La théorie prédit des choses intéressantes qui pourraient offenser de nombreux physiciens. Par exemple, l’étude a révélé que les trous noirs peuvent détruire l’information quantique – ce qui est considéré comme impossible dans la théorie quantique et pourrait suffire à certains pour rejeter purement et simplement la théorie dans son ensemble.
Mais surtout, nous disposons de moyens de tester cette théorie post-quantique de la gravité classique. Si l’espace-temps était classique, il fluctuerait de manière aléatoire, entraînant une légère modification de la masse des objets au fil du temps. L'équipe suggère une expérience dans laquelle des mesures très précises d'un objet - comme le prototype international du kilogramme - pourraient révéler si l'espace-temps est classique ou quantique.

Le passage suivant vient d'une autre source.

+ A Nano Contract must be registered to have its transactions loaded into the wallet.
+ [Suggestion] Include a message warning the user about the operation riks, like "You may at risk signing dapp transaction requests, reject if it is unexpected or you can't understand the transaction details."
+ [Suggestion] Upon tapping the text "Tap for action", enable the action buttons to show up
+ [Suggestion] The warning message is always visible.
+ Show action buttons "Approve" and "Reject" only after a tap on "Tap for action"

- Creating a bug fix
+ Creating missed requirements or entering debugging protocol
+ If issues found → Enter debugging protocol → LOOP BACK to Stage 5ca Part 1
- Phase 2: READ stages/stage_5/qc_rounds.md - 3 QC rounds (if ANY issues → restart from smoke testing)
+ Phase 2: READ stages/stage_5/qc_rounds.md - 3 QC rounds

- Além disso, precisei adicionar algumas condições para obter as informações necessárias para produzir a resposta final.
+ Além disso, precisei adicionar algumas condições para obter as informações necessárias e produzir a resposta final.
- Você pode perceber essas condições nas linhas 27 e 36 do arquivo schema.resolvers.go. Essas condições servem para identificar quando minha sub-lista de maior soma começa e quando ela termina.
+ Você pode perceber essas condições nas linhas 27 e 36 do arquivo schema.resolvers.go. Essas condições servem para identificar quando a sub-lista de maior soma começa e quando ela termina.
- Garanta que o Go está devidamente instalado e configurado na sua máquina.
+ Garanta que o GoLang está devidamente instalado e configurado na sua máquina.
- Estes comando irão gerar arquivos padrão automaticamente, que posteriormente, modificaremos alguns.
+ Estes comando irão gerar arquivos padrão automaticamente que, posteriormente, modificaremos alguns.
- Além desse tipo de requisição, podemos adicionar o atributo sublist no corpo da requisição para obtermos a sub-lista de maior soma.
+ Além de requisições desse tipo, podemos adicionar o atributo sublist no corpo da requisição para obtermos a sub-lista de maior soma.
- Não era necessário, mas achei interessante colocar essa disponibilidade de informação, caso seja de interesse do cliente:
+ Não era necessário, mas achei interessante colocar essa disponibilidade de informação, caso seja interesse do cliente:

Zach Weller-Davies, co-auteur de l'étude, a déclaré : « Dans la gravité quantique et classique, l'espace-temps doit fluctuer de manière extravagante et aléatoire autour de nous, mais les fluctuations sont sur une échelle que nous ne pouvons pas encore détecter. Mais si l'espace-temps est classique, alors les fluctuations doivent être plus grandes qu'une certaine échelle, et cette échelle peut être déterminée par une autre expérience.
La nouvelle théorie ne sera probablement pas largement acceptée immédiatement, voire pas du tout, mais elle offre au moins une nouvelle façon intéressante de penser la gravité et l’espace-temps. Ces expériences pourraient bientôt l’exclure, l’ajoutant au vaste cimetière d’idées scientifiques étranges de l’histoire – ou bien elles pourraient prouver qu’elle est aussi fondamentale que la théorie d’Einstein.
La recherche a été publiée dans deux articles, l’un dans Physical Review X et l’autre dans Nature Communications.